Regex Filter Transform
The Regex Filter transform allows you to apply regular expression patterns to text columns in your dataset. This powerful tool enables you to search, replace, or transform text data based on specific patterns.
Basic Usage
To apply a regex filter to your dataset:
- Select the Regex Filter transform from the transform menu.
- Choose one or more text columns to apply the filter.
- Enter your regex pattern.
- Specify the replacement text or function.
- Apply the transformation.
Configuration Options
Basic Options
- Select Column(s): Choose one or more text columns to apply the regex filter. Only string-type columns will be available for selection.
- Regex Pattern: Enter the regular expression pattern to match within the selected column(s).
- Replacement: Specify the text or pattern to replace the matched regex. This can be a static string or a more complex replacement pattern.
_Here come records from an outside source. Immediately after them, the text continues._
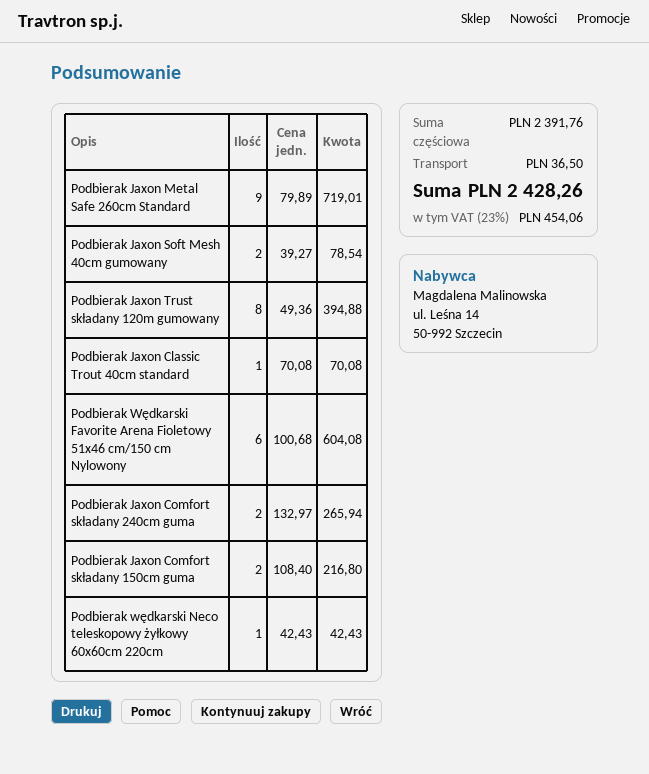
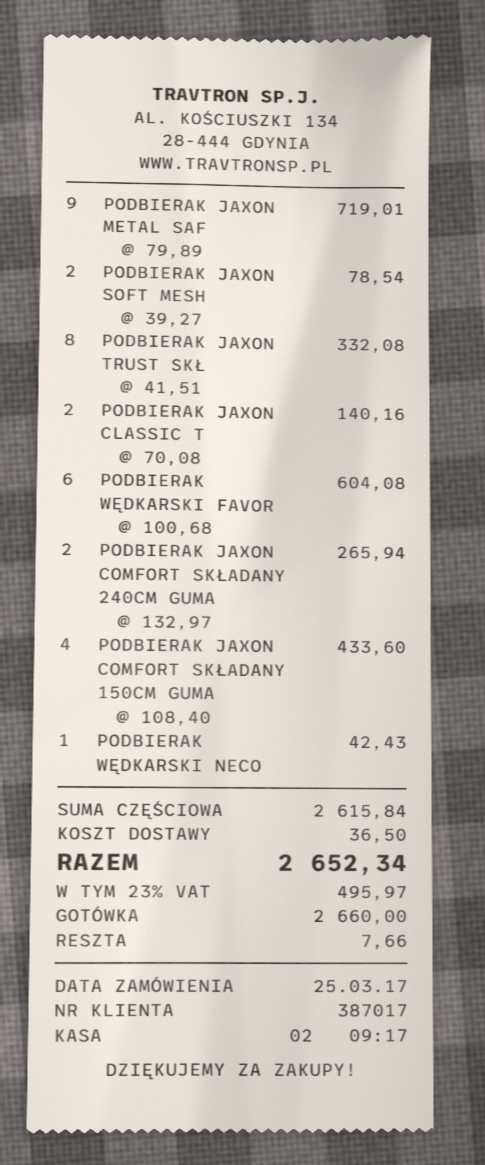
Podbierak Jaxon Trust składany 120m gumowany: 8 x 49.36 = 394.88 -> 8 x 41.51 = 332.08
Podbierak Jaxon Classic Trout 40cm standard: 1 x 70.08 = 70.08 -> 2 x 70.08 = 140.16
Podbierak Jaxon Comfort składany 150cm guma: 2 x 108.40 = 216.80 -> 4 x 108.40 = 433.60
subtotal: 2391.76 -> 2615.84
tax: 23% = 454.06 -> 23% = 495.97
total: 2428.26 -> 2652.34

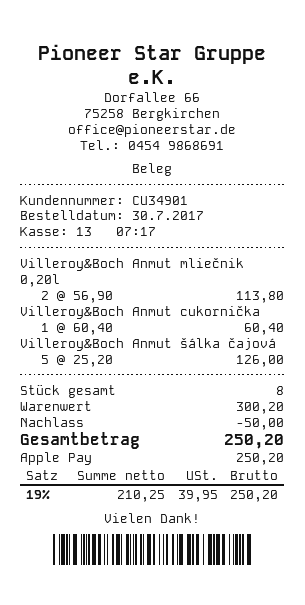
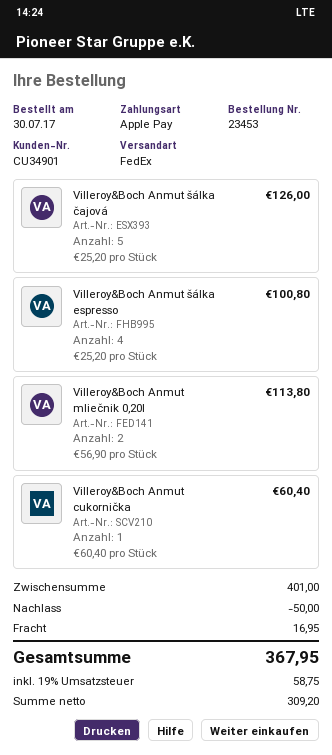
Villeroy&Boch Anmut šálka espresso: none -> 4 x 25.20 = 100.80
subtotal: 300.20 -> 401.00
shipping: none -> 16.95
net: 210.25 -> 309.20
tax: 19% = 39.95 -> 19% = 58.75
total: 250.20 -> 367.95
If you're not familiar with regex patterns, consider using our AI assistant to help formulate the appropriate regex for your needs.
Examples
Here are some examples of how to use the Regex Filter transform:
Example 1: Masking Phone Numbers
Input Dataset:
| Name | Phone |
|---|---|
| Alice | 123-456-7890 |
| Bob | (987) 654-3210 |
| Carol | 555.123.4567 |
Configuration:
- Select Column(s):
Phone - Regex Pattern:
\d - Replacement:
X
Result:
| Name | Phone |
|---|---|
| Alice | XXX-XXX-XXXX |
| Bob | (XXX) XXX-XXXX |
| Carol | XXX.XXX.XXXX |
Example 2: Standardizing Email Domains
Input Dataset:
| Employee | |
|---|---|
| John | john@oldomain.com |
| Sarah | sarah@anotherdomain.net |
| Mike | mike@olddomain.org |
Configuration:
- Select Column(s):
Email - Regex Pattern:
@.*$ - Replacement:
@newdomain.com
Result:
| Employee | |
|---|---|
| John | john@newdomain.com |
| Sarah | sarah@newdomain.com |
| Mike | mike@newdomain.com |
Regex filters are powerful but can also be complex. Always preview your results to ensure the transformation behaves as expected, especially when working with critical data.
Best Practices
-
Test Your Regex: Before applying a regex filter to your entire dataset, test it on a small sample to ensure it produces the desired results.
-
Be Specific: Create regex patterns that are as specific as possible to avoid unintended matches.
-
Consider Edge Cases: Think about potential edge cases in your data that might produce unexpected results with your regex pattern.
-
Preserve Original Data: When possible, create new columns for transformed data rather than overwriting existing ones, especially when working with sensitive information.
-
Document Your Patterns: Keep a record of the regex patterns you use and their purposes for future reference and reproducibility.